Why Seasonal Depression Can Linger Into Spring: The Neuroscience of SAD, Sleep Disruption, Allergies, and Mood Recovery
Still feeling seasonal depression in spring? Learn why seasonal affective disorder (SAD) can linger beyond winter, how daylight saving time, allergies, sleep disruption, and neurotransmitters affect mood, and what therapy, light therapy, movement, and connection can do to help.
By spring, many people expect to feel better.
The days are longer. The weather is softer. Trees begin blooming. Social calendars pick up. Everyone around you seems energized by the return of sunlight.
So why do some people still feel low mood, fatigue, irritability, brain fog, sleep disruption, and emotional heaviness well into spring, even when winter is over?
If this is happening to you, it can feel confusing and discouraging.
You may find yourself asking:
— Why am I still depressed in spring if seasonal affective disorder is supposed to end in winter?
— Why do longer days and daylight saving time make me feel worse instead of better?
— Why am I exhausted even with more sunlight?
— Could spring allergies or warmer temperatures be affecting my mood?
— Why does my sleep suddenly feel off every March and April?
— Why do I still feel isolated, flat, or emotionally shut down when everyone else seems happier?
These are important questions.
For some people, seasonal depression, often called seasonal affective disorder (SAD), can absolutely linger into spring, and there are several neuroscience-backed reasons why.
At Embodied Wellness and Recovery, we help clients understand and treat lingering seasonal depression through a trauma-informed, nervous system-based, neuroscience-informed lens, integrating therapy, light exposure, movement, sleep support, and relational connection.
Why SAD can linger into spring
Seasonal affective disorder is strongly tied to circadian rhythm disruption, melatonin timing, serotonin regulation, and light exposure. Most people assume that more daylight automatically equals a better mood. But the shift into spring can actually create its own kind of biological stress.
1) Daylight saving time disrupts circadian rhythm
The transition into daylight saving time can temporarily throw off the body’s internal clock.
Even a one-hour time shift can affect:
— Melatonin release
— Sleep onset
— Early waking
— REM cycles
— Morning alertness
— Cortisol timing
— Appetite rhythms
— Emotional regulation
Research consistently shows that circadian misalignment is associated with depressive symptoms and increased mood vulnerability (Wirz-Justice, 2018).
For people already prone to SAD, the abrupt springtime shift can prolong:
— Fatigue
— Irritability
— Low motivation
— Sleep disturbance
— Brain fog
— Mood flattening
The body may need several weeks to recalibrate.

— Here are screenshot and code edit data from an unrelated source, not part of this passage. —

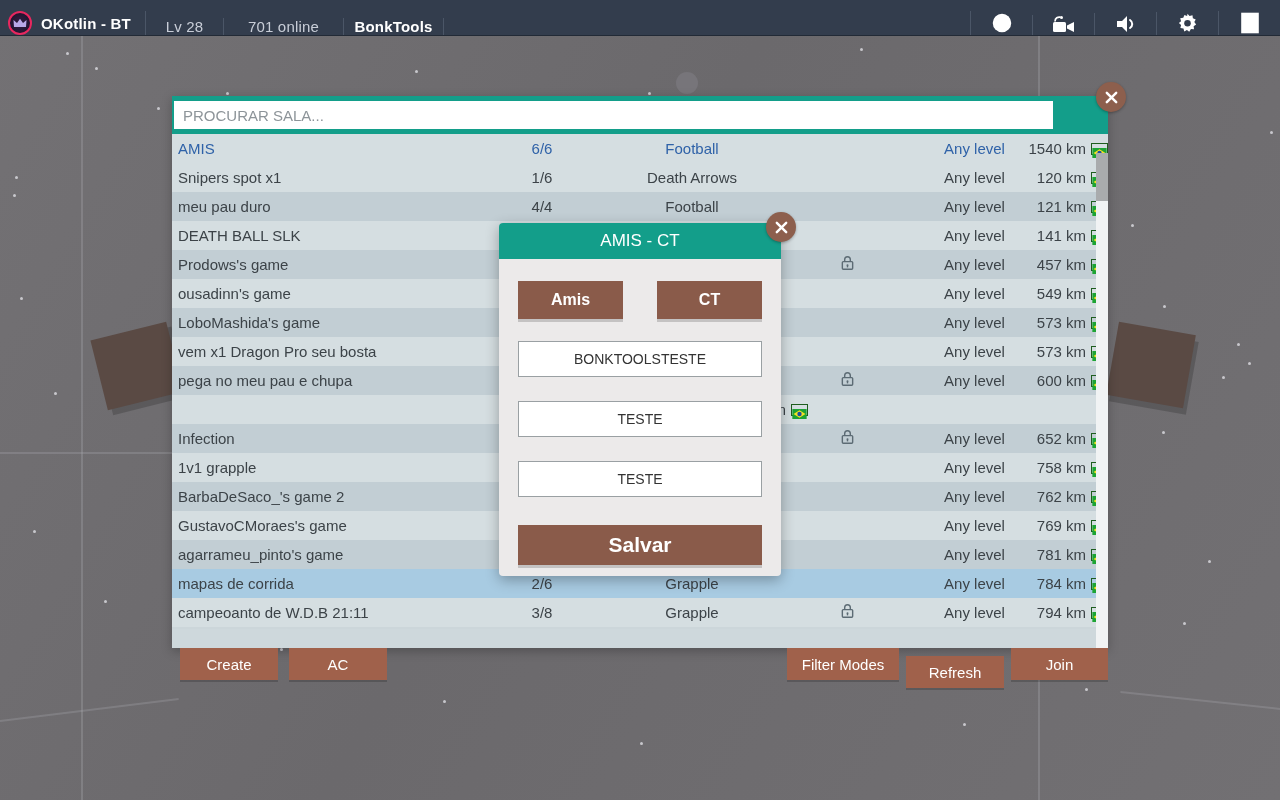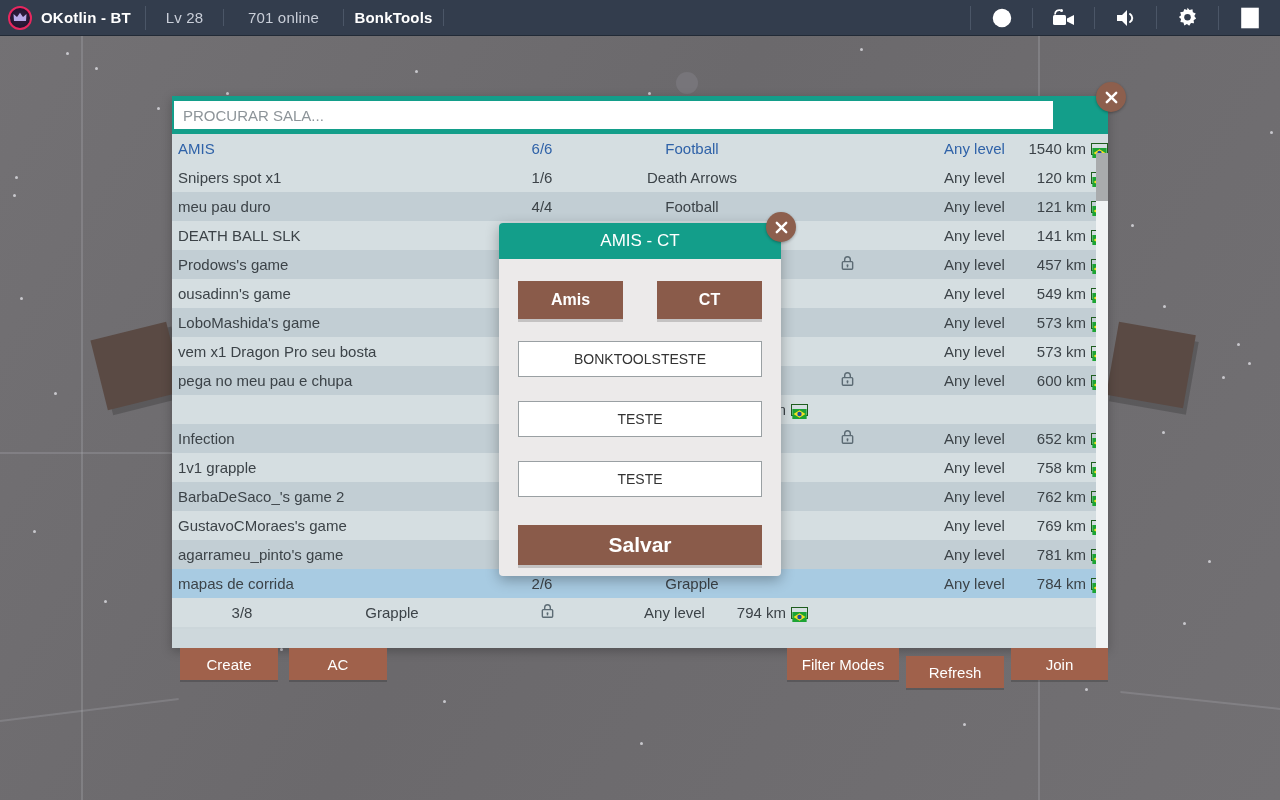--- a/index.html
+++ b/index.html
@@ -24,7 +24,7 @@
 
   
   #topbar { position: absolute; left: 0; top: 0; width: 1280px; height: 36px;
-            background: #333d4d; display: flex; align-items: center;
+            background: #333d4d; display: flex; align-items: flex-end;
             border-bottom: 1px solid #222a36; z-index: 40; }
   .tb-cell { display: flex; align-items: center; justify-content: center;
              border-right: 1px solid #4b5667; color: #e8eaee;

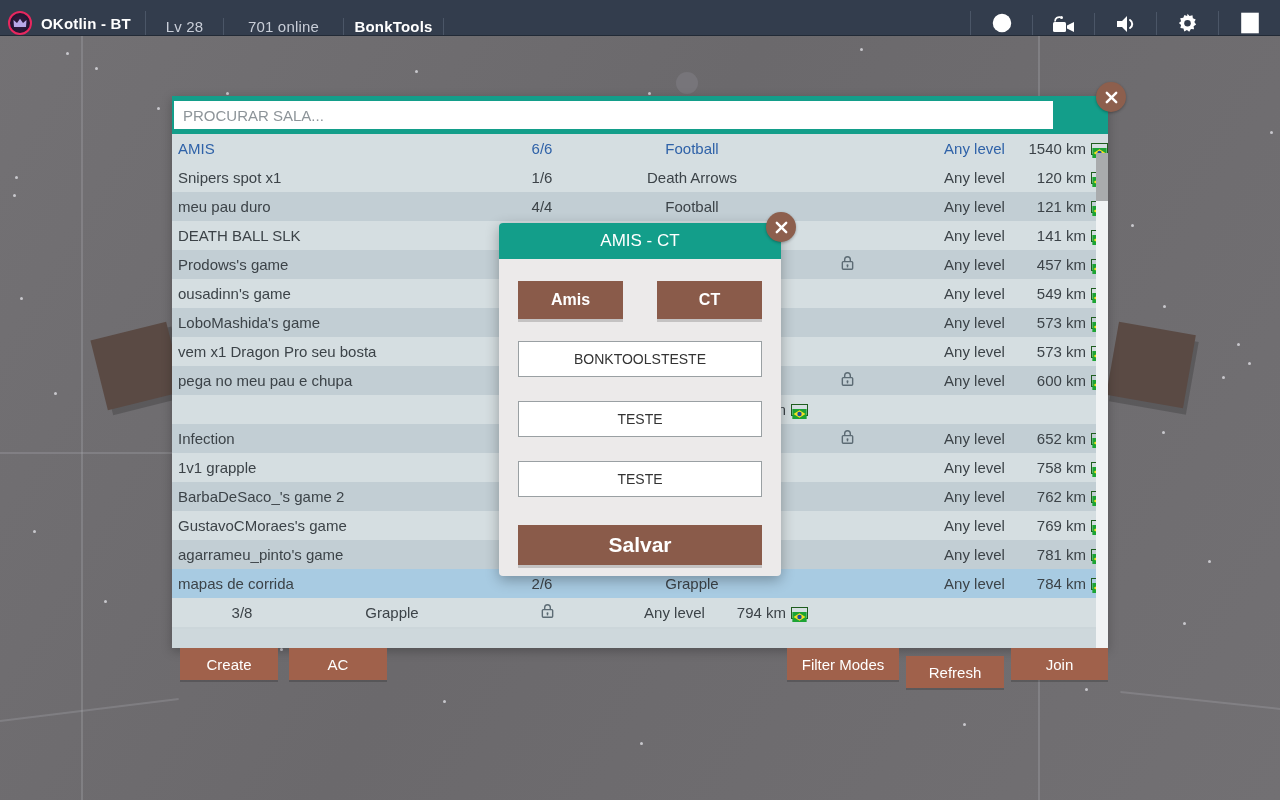--- a/index.html
+++ b/index.html
@@ -509,6 +509,7 @@
         </div>
       </div>
       <div class="room-row norm">
+        <div class="rc r-name">campeoanto de W.D.B 21:11</div>
         <div class="rc r-players">3/8</div>
         <div class="rc r-mode">Grapple</div>
         <div class="r-password">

2) Increased sunlight can temporarily dysregulate sleep
More daylight is usually helpful, but for some people, the rapid increase in evening light delays melatonin production.
This can create:
— Later bedtimes
— Trouble falling asleep
— Fragmented sleep
— Lighter sleep
— Next-day fatigue
— Emotional sensitivity
— Increased anxiety
This is especially true for people already vulnerable to:
— Insomnia
— ADHD
— Trauma-related hypervigilance
— Hormonal shifts
— Anxiety
— Mood disorders
The result can feel like depression lingering, when part of the issue is sleep architecture being disrupted by seasonal light changes.
3) Spring allergies can affect mood
This one surprises many people.
Uncomfortable spring allergies can worsen:
— Fatigue
— Inflammation
— Poor sleep
— Irritability
— Headaches
— Cognitive fog
— Low motivation
— Social withdrawal
Emerging research suggests inflammatory processes associated with allergic reactions may influence mood through cytokine activity and serotonin metabolism (Song et al., 2018). In simpler terms, your body’s immune response to pollen and environmental allergens may amplify depressive symptoms.

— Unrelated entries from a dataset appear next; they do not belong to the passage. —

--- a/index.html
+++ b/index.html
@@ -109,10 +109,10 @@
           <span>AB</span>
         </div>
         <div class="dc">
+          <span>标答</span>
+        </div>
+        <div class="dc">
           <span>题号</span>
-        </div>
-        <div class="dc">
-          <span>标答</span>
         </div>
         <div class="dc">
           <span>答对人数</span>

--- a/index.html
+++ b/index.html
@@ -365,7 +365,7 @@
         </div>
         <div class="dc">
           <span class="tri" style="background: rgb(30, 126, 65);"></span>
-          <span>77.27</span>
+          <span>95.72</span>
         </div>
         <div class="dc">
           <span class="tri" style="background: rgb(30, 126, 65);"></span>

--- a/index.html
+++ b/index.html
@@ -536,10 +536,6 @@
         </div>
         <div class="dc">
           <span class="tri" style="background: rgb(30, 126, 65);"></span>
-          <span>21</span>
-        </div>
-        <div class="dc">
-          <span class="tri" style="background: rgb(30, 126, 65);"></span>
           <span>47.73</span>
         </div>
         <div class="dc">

This is especially important if your “spring depression” includes:
— Sinus pressure
— Poor sleep
— Headaches
— Daytime exhaustion
— Body heaviness
— Irritability
4) Sensitivity to warmer temperatures
Some nervous systems feel destabilized by the shift from cold to warmer temperatures.
For people prone to:
— Autonomic sensitivity
— Hot flashes
— Perimenopause
— Sensory sensitivity
— Migraines
warmer spring temperatures may increase:
— Irritability
— Sleep disturbance
— Body agitation
— Fatigue
— Low frustration tolerance
This can mimic or prolong seasonal depression symptoms.
The neuroscience of spring mood lag
From a neuroscience perspective, lingering SAD symptoms in spring often involve the mismatch between external environmental cues and the nervous system’s adaptation timeline.
The outside world changes quickly. The brain and body may not.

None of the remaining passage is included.